→ WHAT THE EXERCISE ASKS: Using the data that follows, say how many lines contain the word "display", giving the number by itself.

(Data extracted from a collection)
----------
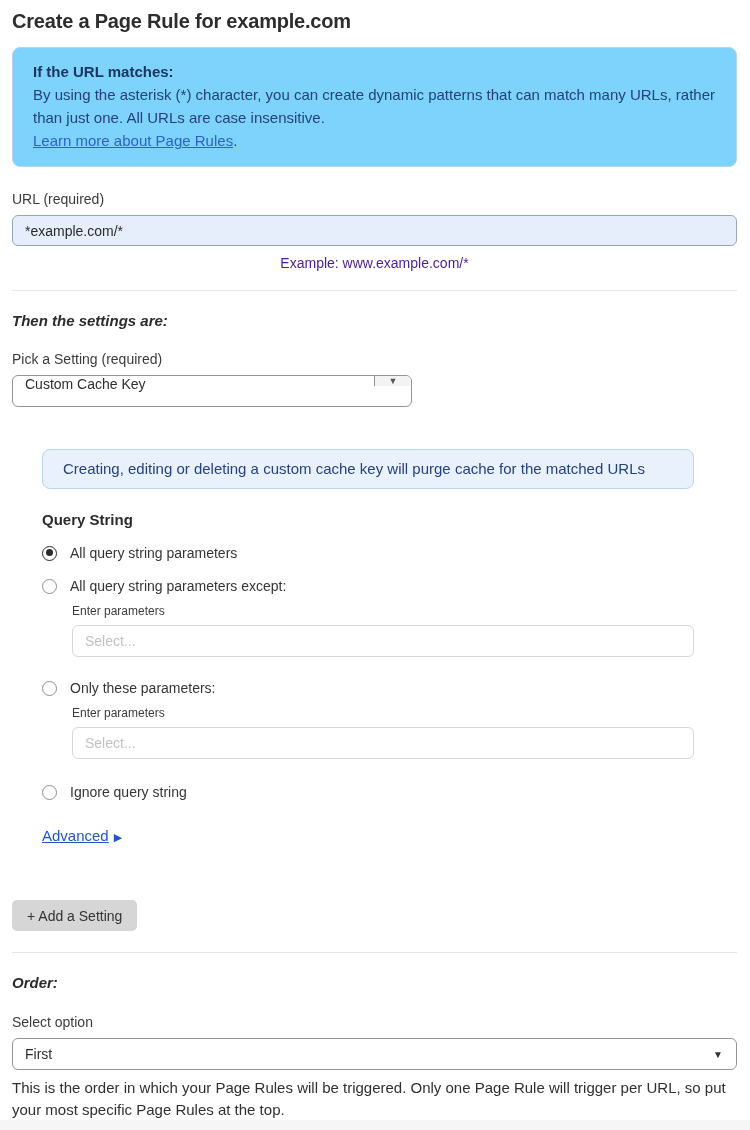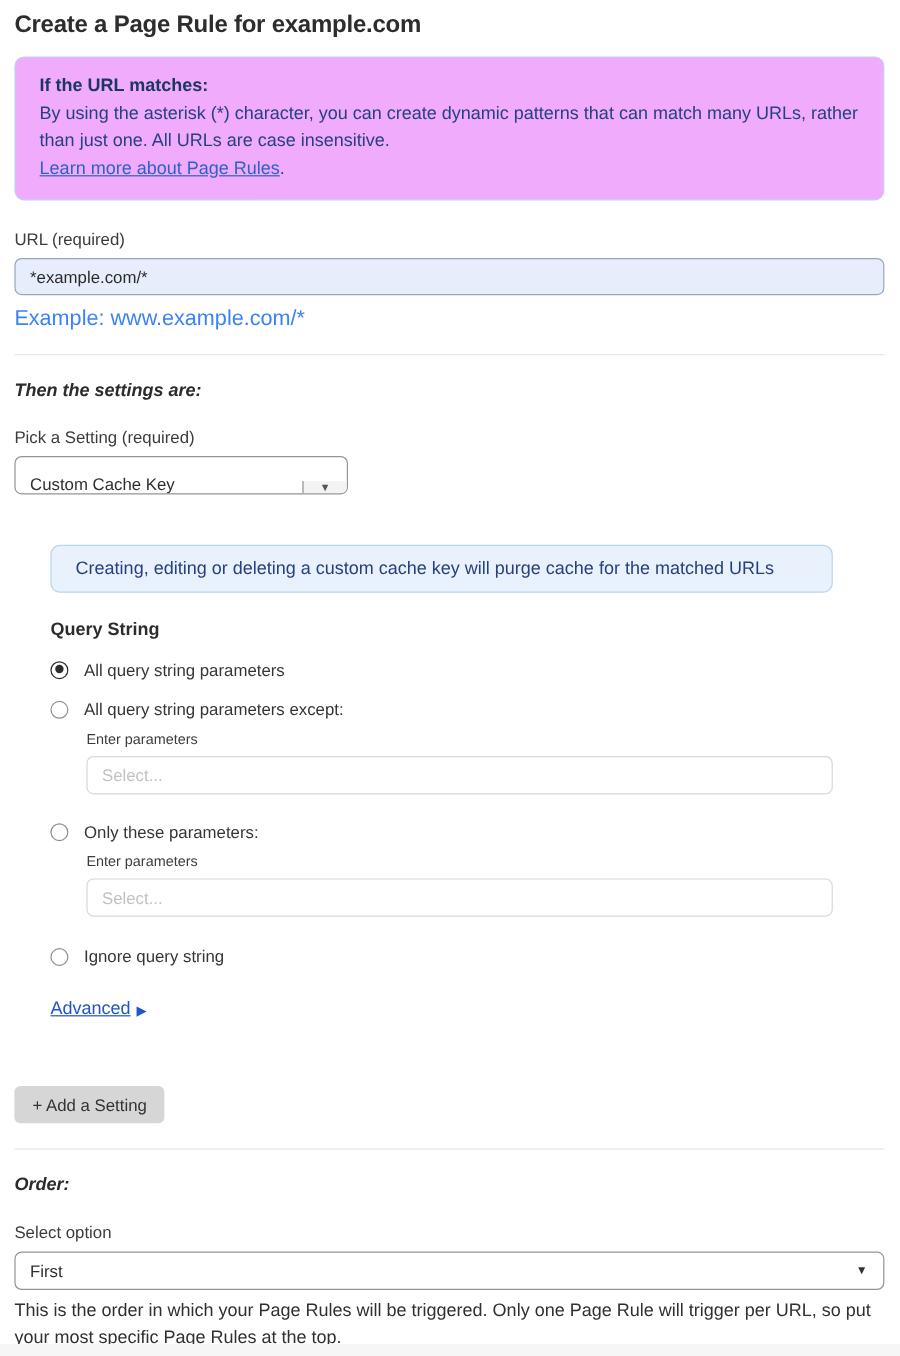--- a/index.html
+++ b/index.html
@@ -21,7 +21,7 @@
     margin:2px 0 14px; letter-spacing:-0.2px;
   }
   .notice-box {
-    background:#f0abfc;
+    background:#7dd3fc;
     border:1px solid #b7d4f1;
     border-radius:8px;
     padding:12px 20px 14px;

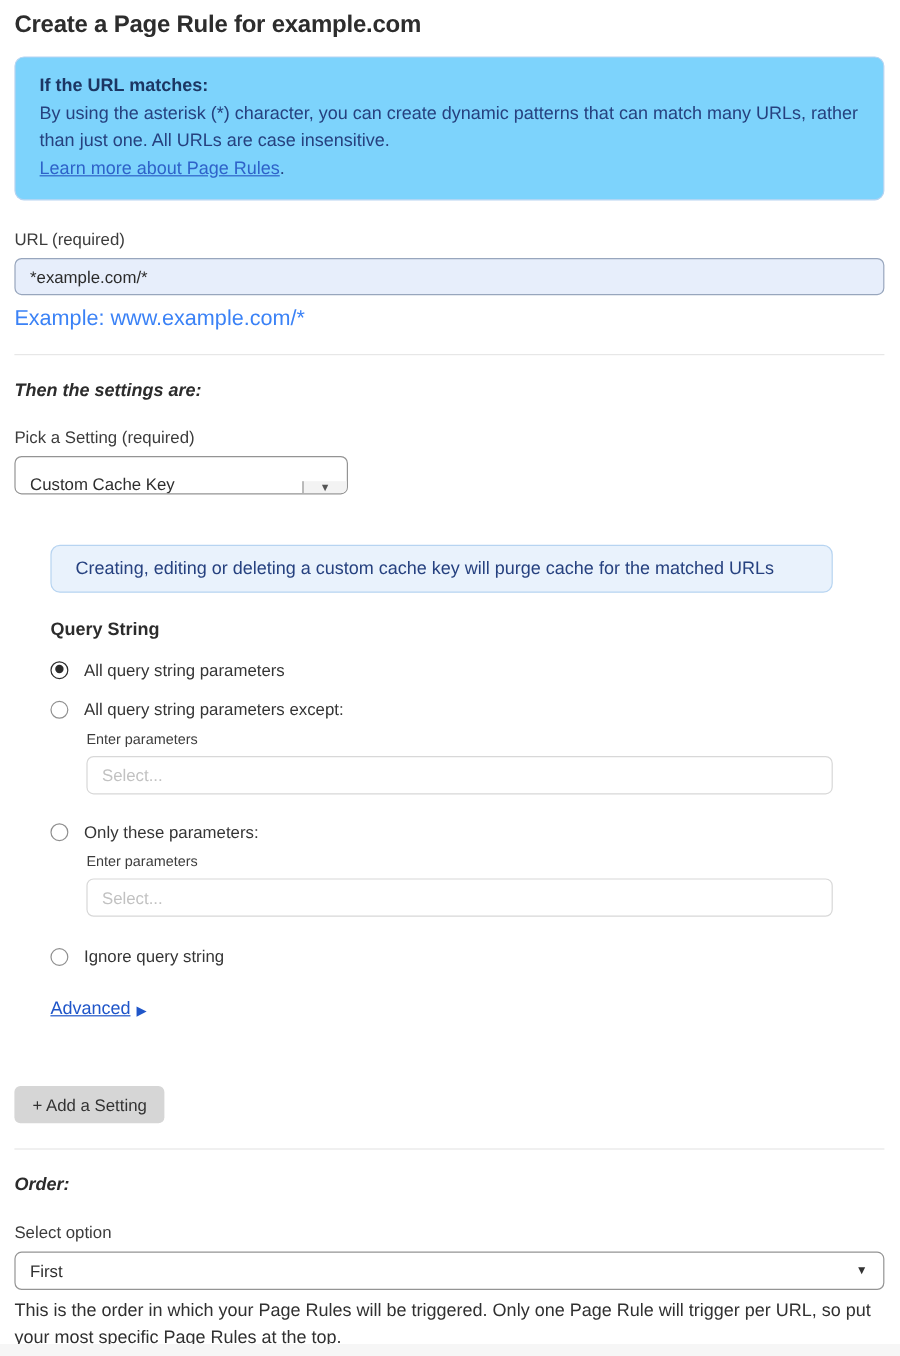--- a/index.html
+++ b/index.html
@@ -38,7 +38,7 @@
     padding:0 12px; font-size:14px; color:#2b2b2b;
     font-family:"Liberation Sans", sans-serif; outline:none;
   }
-  .hint { font-size:18px; color:#3b82f6; margin-top:9px; }
+  .hint { font-size:14px; color:#4c1d95; margin-top:9px;text-align:center; }
   .divider { border:none; border-top:1px solid #e7e7e7; margin:19px 0 21px; }
   .section-heading { font-size:15px; font-weight:bold; color:#2c2c2c; margin:0;font-style:italic; }
   .mt22 { margin-top:22px; }

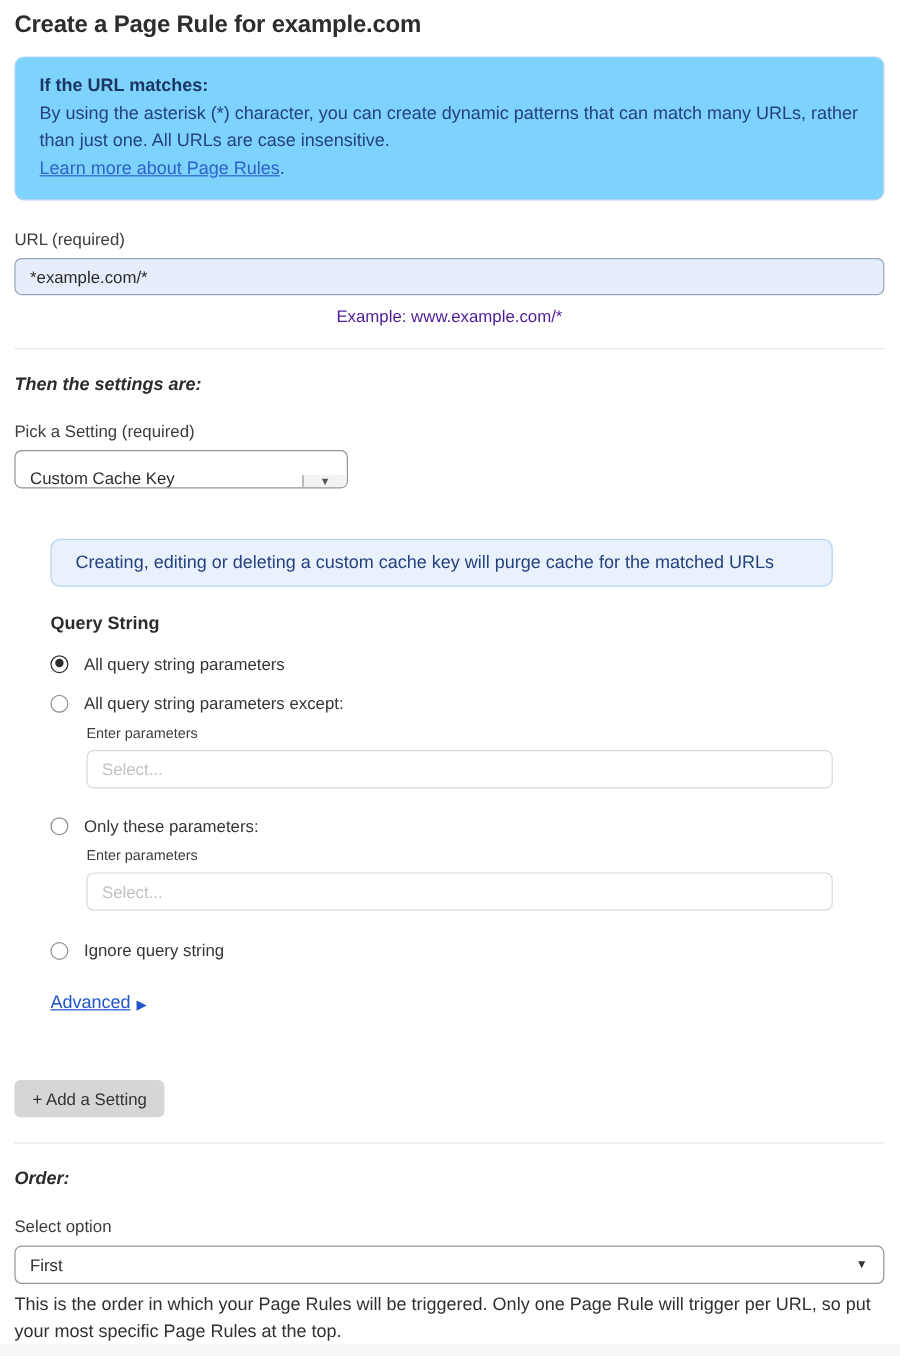--- a/index.html
+++ b/index.html
@@ -43,9 +43,9 @@
   .section-heading { font-size:15px; font-weight:bold; color:#2c2c2c; margin:0;font-style:italic; }
   .mt22 { margin-top:22px; }
   .pick-select {
-    width:278px; height:32px; box-sizing:border-box;
+    width:400px; height:32px; box-sizing:border-box;
     border:1px solid #949494; border-radius:6px;
-    display:flex; align-items:flex-end; overflow:hidden;
+    display:flex; align-items:flex-start; overflow:hidden;
     background:#fff; cursor:pointer; margin-top:8px;
   }
   .pick-select-value {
----------
→ RESPONSE AREA: 2